I want to thank the following speakers on the night for their stirring words, for the compassion they expressed to the victims and for their commitment in standing in solidarity with the community. I want to thank Clayton Williams, the state president of the Craigieburn Church of Jesus Christ of Latter-day Saints. He is a New Zealander, and I had recently handed Clayton an Australian flag on the night he became an Australian citizen at the Hume Global Learning Centre in Craigieburn. He was as much stirred about what had happened in his homeland as he was proud of having become an Australian. I want to thank Nuh Arslantas, the head of religious affairs at the Turkish consulate; Kerim Buday from Islamic Community Milli Gorus; and Assmaa Zeno, the Islamic Community Milli Gorus Meadow Heights youth group president.

We've come together so many times, certainly in the 18 years that I've been here in this parliament, to express our compassion and condolences for the many horrendous murders that have taken place across the globe, often in the name of religion and, in this case, in the name of white supremacists.
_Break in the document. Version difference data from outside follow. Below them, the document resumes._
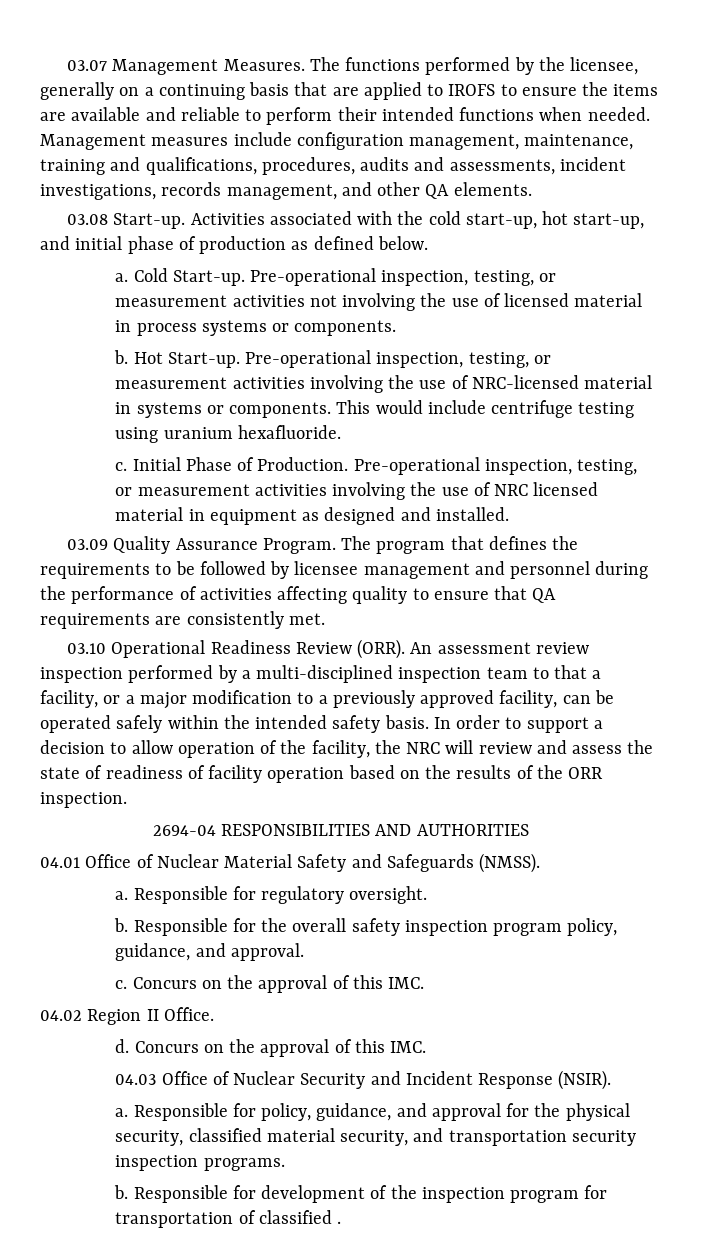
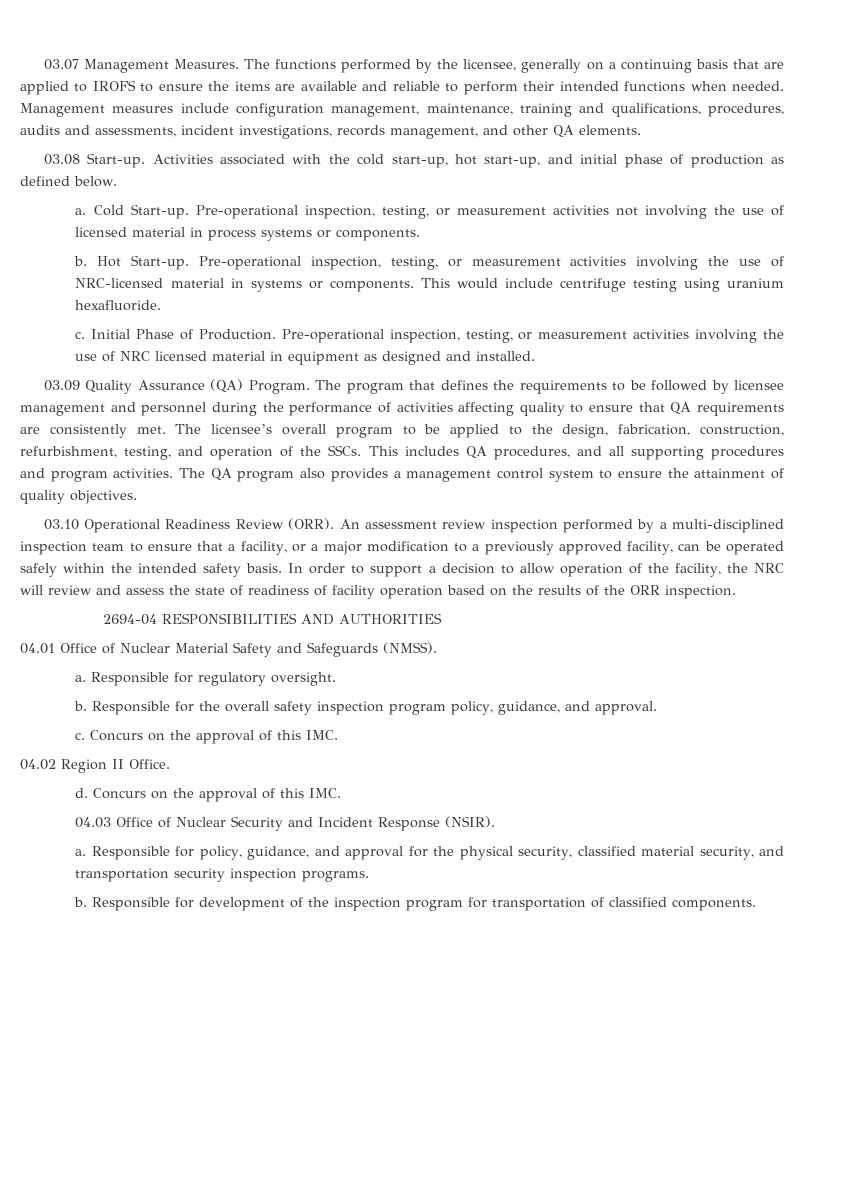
- 03.09 Quality Assurance Program.
+ 03.09 Quality Assurance (QA) Program.
+ The licensee’s overall program to be applied to the design, fabrication, construction, refurbishment, testing, and operation of the SSCs. This includes QA procedures, and all supporting procedures and program activities. The QA program also provides a management control system to ensure the attainment of quality objectives.
- An assessment review inspection performed by a multi-disciplined inspection team to that a facility, or a major modification to a previously approved facility, can be operated safely within the intended safety basis.
+ An assessment review inspection performed by a multi-disciplined inspection team to ensure that a facility, or a major modification to a previously approved facility, can be operated safely within the intended safety basis.
- Responsible for development of the inspection program for transportation of classified .
+ Responsible for development of the inspection program for transportation of classified components.

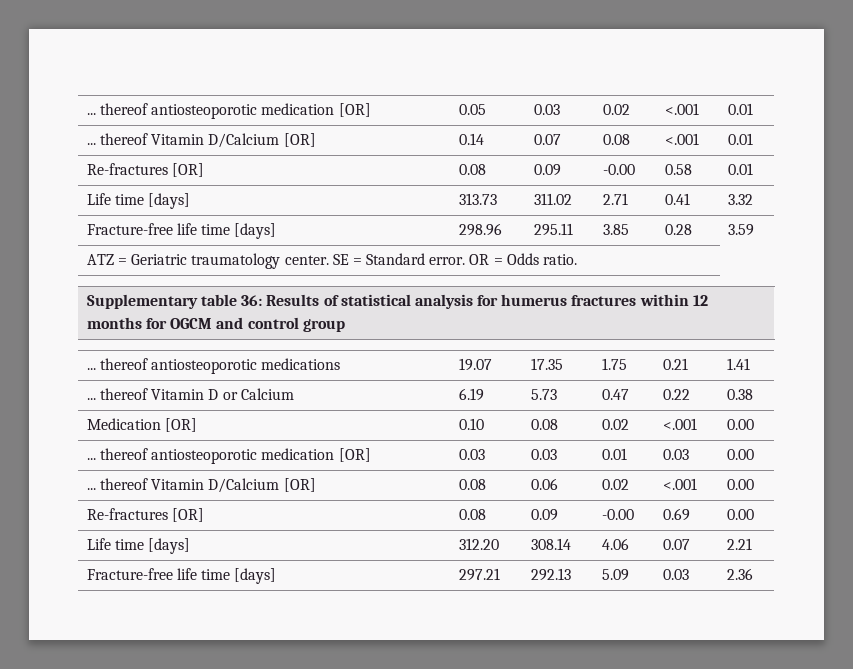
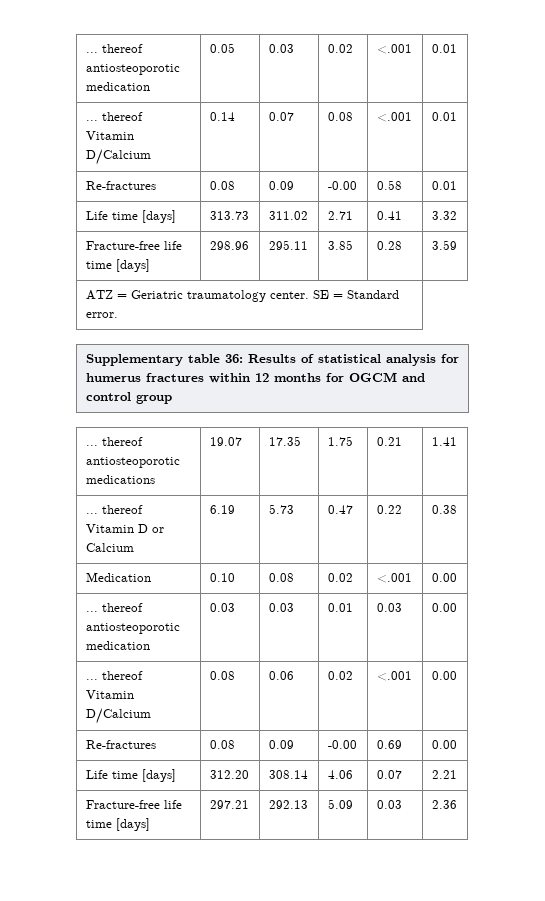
- ... thereof antiosteoporotic medication [OR] | 0.05 | 0.03 | 0.02 | <.001 | 0.01
+ ... thereof antiosteoporotic medication | 0.05 | 0.03 | 0.02 | <.001 | 0.01
- ... thereof Vitamin D/Calcium [OR] | 0.14 | 0.07 | 0.08 | <.001 | 0.01
+ ... thereof Vitamin D/Calcium | 0.14 | 0.07 | 0.08 | <.001 | 0.01
- Re-fractures [OR] | 0.08 | 0.09 | -0.00 | 0.58 | 0.01
+ Re-fractures | 0.08 | 0.09 | -0.00 | 0.58 | 0.01
- ATZ = Geriatric traumatology center. SE = Standard error. OR = Odds ratio.
+ ATZ = Geriatric traumatology center. SE = Standard error.
- Medication [OR] | 0.10 | 0.08 | 0.02 | <.001 | 0.00
+ Medication | 0.10 | 0.08 | 0.02 | <.001 | 0.00
- ... thereof antiosteoporotic medication [OR] | 0.03 | 0.03 | 0.01 | 0.03 | 0.00
+ ... thereof antiosteoporotic medication | 0.03 | 0.03 | 0.01 | 0.03 | 0.00
- ... thereof Vitamin D/Calcium [OR] | 0.08 | 0.06 | 0.02 | <.001 | 0.00
+ ... thereof Vitamin D/Calcium | 0.08 | 0.06 | 0.02 | <.001 | 0.00
- Re-fractures [OR] | 0.08 | 0.09 | -0.00 | 0.69 | 0.00
+ Re-fractures | 0.08 | 0.09 | -0.00 | 0.69 | 0.00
It's absolutely important that we condemn the words and the language of people whose prime motivation is to harm others, because they are different. Today, in expressing my condolences, I also want to commend the Prime Minister, the Deputy Leader of the Opposition and the many colleagues who have spoken and will speak in this chamber for leading by example and condemning hate speech. I commend my own community, my local Calwell community, for the amount of work that they do in servicing their neighbours and their friends.